Press the Sauté button and drizzle in your two cooking oils. Then add in the onion and allow it to soften for about 4 minutes. Add in the garlic and flank steak pieces and continue to sauté until the flank steak is browned on all sides, about 4 minutes.
Add in the remaining seasonings, broth, and coconut aminos, stirring to combine.
Lower in your steamer basket and place the broccoli into it. Press the Keep Warm/Cancel button, secure the lid and close the pressure valve.
Press the Pressure Cook/Manual button and then use the +/- button to adjust until 4 minutes is displayed. This will yield broccoli on the tender side. If you prefer more al dente broccoli, you'll want to adjust this by sauteeing the beef longer and then pressure cooking for less time.
Once the cooking cycle is complete, release the pressure valve and remove the lid once safe to do so. If you want to thicken the sauce, simply remove the beef and broccoli with a slotted spoon, set them aside and then press the Keep Warm/Cancel button before pressing the Sauté button once more. Allow the sauce to simmer on the Sauté feature until the desired thickness is met, about 10 minutes or less.

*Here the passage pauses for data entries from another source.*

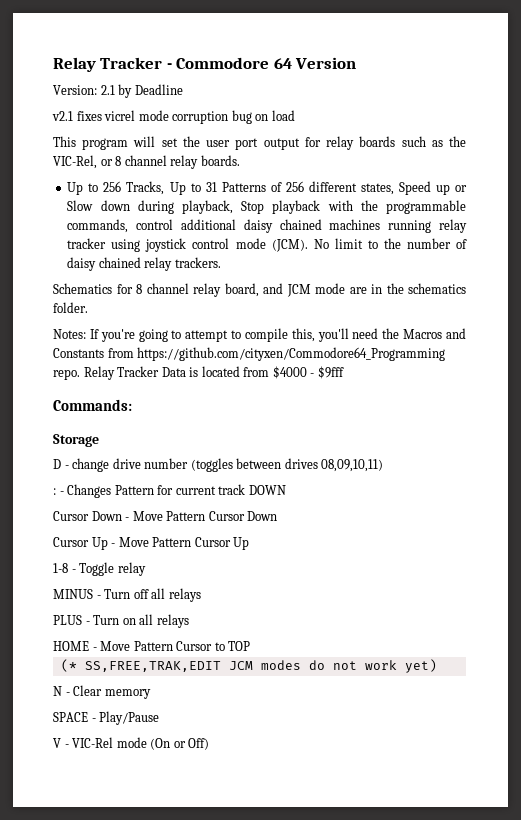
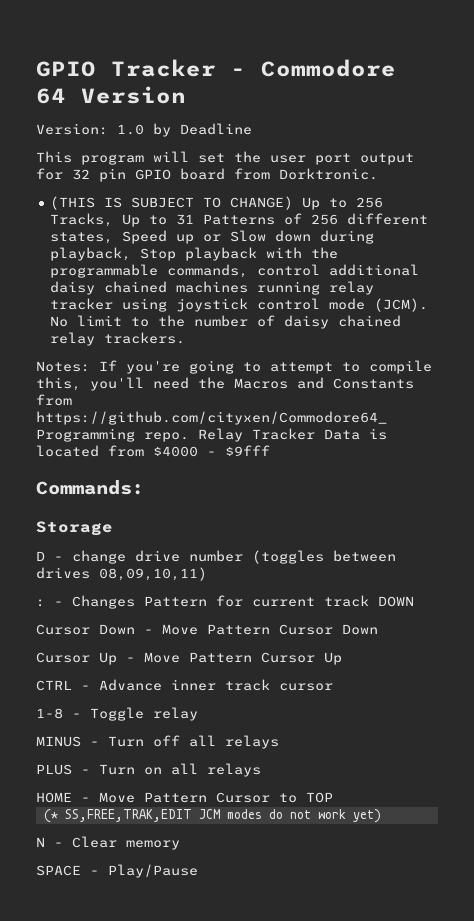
- Relay Tracker - Commodore 64 Version
+ GPIO Tracker - Commodore 64 Version
- Version: 2.1 by Deadline
+ Version: 1.0 by Deadline
- v2.1 fixes vicrel mode corruption bug on load
- This program will set the user port output for relay boards such as the VIC-Rel, or 8 channel relay boards.
- Up to 256 Tracks, Up to 31 Patterns of 256 different states, Speed up or Slow down during playback, Stop playback with the programmable commands, control additional daisy chained machines running relay tracker using joystick control mode (JCM).
+ This program will set the user port output for 32 pin GPIO board from Dorktronic.
+ (THIS IS SUBJECT TO CHANGE) Up to 256 Tracks, Up to 31 Patterns of 256 different states, Speed up or Slow down during playback, Stop playback with the programmable commands, control additional daisy chained machines running relay tracker using joystick control mode (JCM).
- Schematics for 8 channel relay board, and JCM mode are in the schematics folder.
+ CTRL - Advance inner track cursor
- V - VIC-Rel mode (On or Off)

Spoon the sauce over the finished beef and broccoli when it's plated.
Everyone is different when using the Instant Pot so you could adjust how you cook the broccoli. I didn't use the steamer (why create more dishes?) and just placed the broccoli on top of the meat. Then, used only 2 minutes under High Pressure because my family doesn't like tender broccoli. But you could cook them as per direction if you like them tender.
I also added some sliced ginger because we love ginger. And sliced the onion instead of dicing them. But you could do whatever you want since all the flavors will be infused perfectly.